I'm debugging some lengthy code which involves some cuda operations.
I' currently getting the above mentioned error during a call to cudaMemcpy(...,...,cudaMemcpyHostToDevice)
but I'm not sure it is speficially related to that.
Here is a code snippet:
int num_elements = 8294400; // --> I also tried it with "1" here which didn't work either!
float *checkArray = new float[num_elements];
float *checkArray_GPU;
CUDA_CHECK(cudaMalloc(&checkArray_GPU, num_elements * sizeof(float)));
CUDA_CHECK(cudaMemcpy(checkArray_GPU, checkArray, num_elements * sizeof(float), cudaMemcpyHostToDevice));
CUDA_CHECK(cudaMemcpy(checkArray, checkArray_GPU, num_elements * sizeof(float), cudaMemcpyDeviceToHost));
where CUDA_CHECK is simply a macro for printing any cuda error (this was part of the existing code and works fine for all other cudaMemcpy oder cudaMalloc calls so it is not part of the problem). Strangely this code snippet executed separately in a toy *.cu
example works fine.
So my assumption is that due to previous cuda operations in the program, there have been some errors which have not been reported that cause the bug in the code snippet above. Could that be? Is there a way to check if there is some unreported error involving cuda?
My other estimate is that it might come from the specific graphic card I'm using. I have a Nvidia Titan X Pascal, Cuda 8.0 and cudnn v5.1. I also tried to compile my code using some special compiler flags like
-arch=sm_30 \
-gencode=arch=compute_20,code=sm_20 \
-gencode=arch=compute_30,code=sm_30 \
-gencode=arch=compute_50,code=sm_50 \
-gencode=arch=compute_52,code=sm_52 \
-gencode=arch=compute_52,code=compute_52 \
-gencode=arch=compute_60,code=sm_60 \
-gencode=arch=compute_61,code=sm_61 \
-gencode=arch=compute_62,code=sm_62 \
but it didn't help so far.

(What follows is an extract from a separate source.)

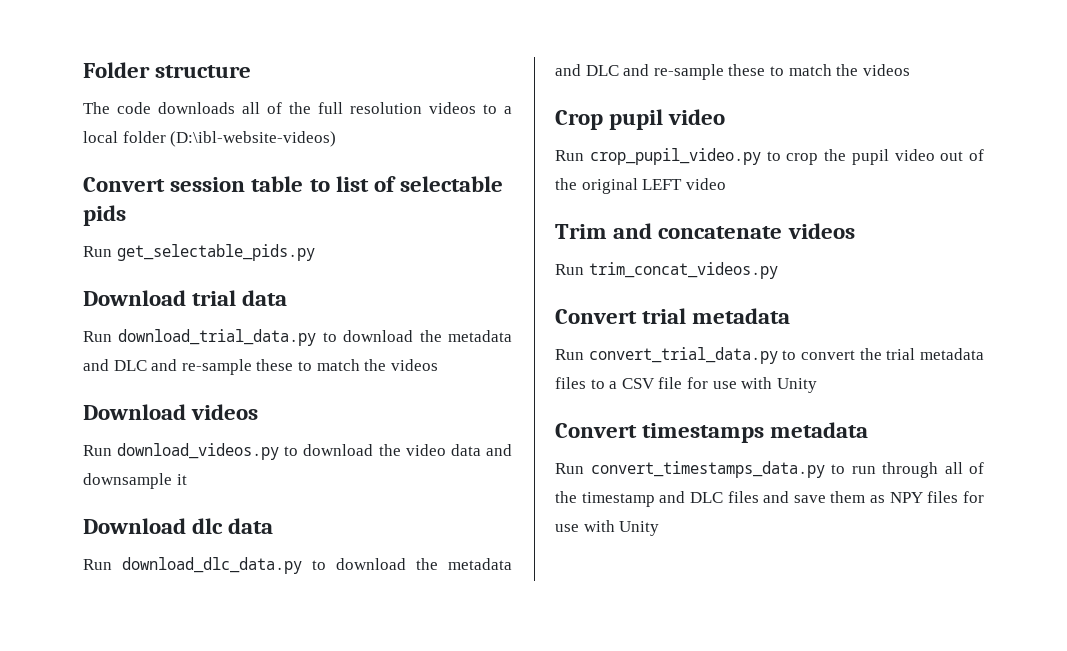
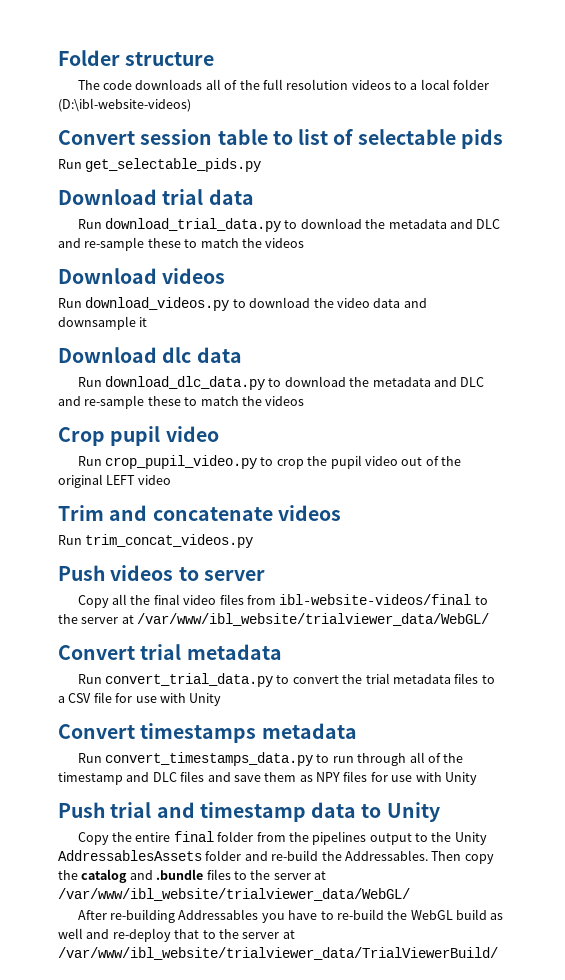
(778, 270) none -> [58,565,265,581] [77,594,488,608] [58,613,490,626] // Push videos to server // Copy all the final video files from ibl-website-videos/final to the server at /var/www/ibl_website/trialviewer_data/WebGL/
(660, 528) none -> [58,802,440,822] [77,831,487,845] [58,850,494,864] [58,869,326,883] [58,888,410,901] [77,909,504,923] [58,928,295,942] [58,947,498,960] // Push trial and timestamp data to Unity // Copy the entire final folder from the pipelines output to the Unity AddressablesAssets folder and re-build the Addressables. Then copy the catalog and .bundle files to the server at /var/www/ibl_website/trialviewer_data/WebGL/ // After re-building Addressables you have to re-build the WebGL build as well and re-deploy that to the server at /var/www/ibl_website/trialviewer_data/TrialViewerBuild/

Here is my current simplified Makefile for completeness:
NVCC = nvcc
CUDA_INC = -I/usr/local/cuda/include
CUDA_LIB = -L/usr/local/cuda/lib64
TARGET = myProgramm
OPTS = -std=c++11
$(TARGET).so: $(TARGET).o
$(NVCC) $(OPTS) -shared $(TARGET).o $(CUDA_LIB) -o $(TARGET).so
$(TARGET).o: $(TARGET).cu headers/some_header.hpp
$(NVCC) $(OPTS) $(CUDA_INC) -Xcompiler -fPIC -c $(TARGET).cu
Has anyone an idea how I could get to the bottom of this?
Edit:
cuda-memcheck was a good idea, so the error apparantly happens earlier during a call of Kernel_set_value
:
========= Invalid __global__ write of size 4
========= at 0x00000298 in void Kernel_set_value<float>(unsigned long, unsigned long, float*, float)
========= by thread (480,0,0) in block (30,0,0)

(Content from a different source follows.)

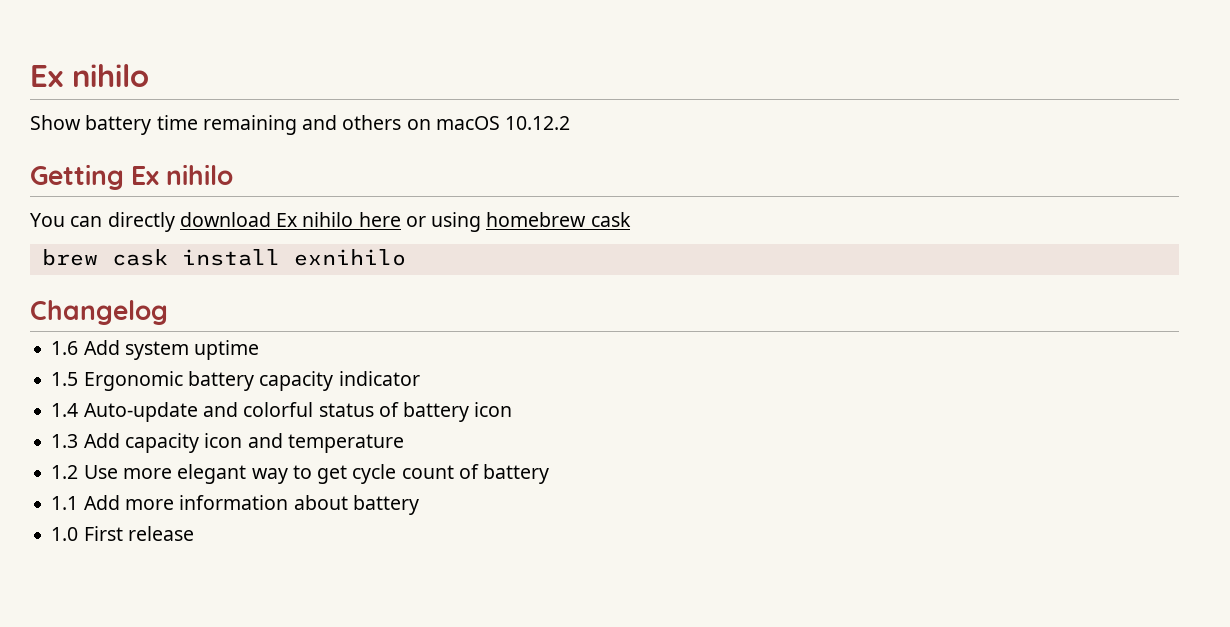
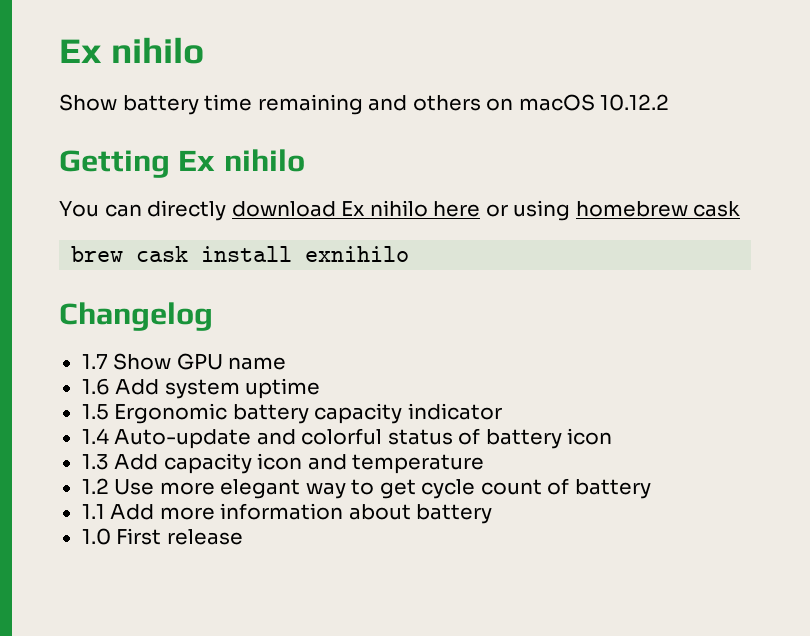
(168, 312) none -> [81,353,287,370] // 1.7 Show GPU name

========= Address 0x0005cd00 is out of bounds
========= Saved host backtrace up to driver entry point at kernel launch time
========= Host Frame:/usr/lib/x86_64-linux-gnu/libcuda.so.1 (cuLaunchKernel + 0x2c5) [0x209035]
[...]
========= Host Frame:/media/.../myProgramm.so (_ZN5boost6python6detail6invokeIiPFvRKSsENS0_15arg_from_pythonIS4_EEEEP7_objectNS1_11invoke_tag_ILb1ELb0EEERKT_RT0_RT1_ + 0x2d) [0x3e5eb]
[...]
=========
========= Program hit cudaErrorLaunchFailure (error 4) due to "unspecified launch failure" on CUDA API call to cudaMemcpy.
========= Saved host backtrace up to driver entry point at error
========= Host Frame:/usr/lib/x86_64-linux-gnu/libcuda.so.1 [0x2f4e33]
========= Host Frame:/media/.../myProgramm.so [0x7489f]
F0703 16:23:54.840698 26207 myProgramm.cu:411] Check failed: error == cudaSuccess (4 vs. 0) unspecified launch failure
[...]
========= Host Frame:python (Py_Main + 0xb5e) [0x66d92]
========= Host Frame:/lib/x86_64-linux-gnu/libc.so.6 (__libc_start_main + 0xf5) [0x21f45]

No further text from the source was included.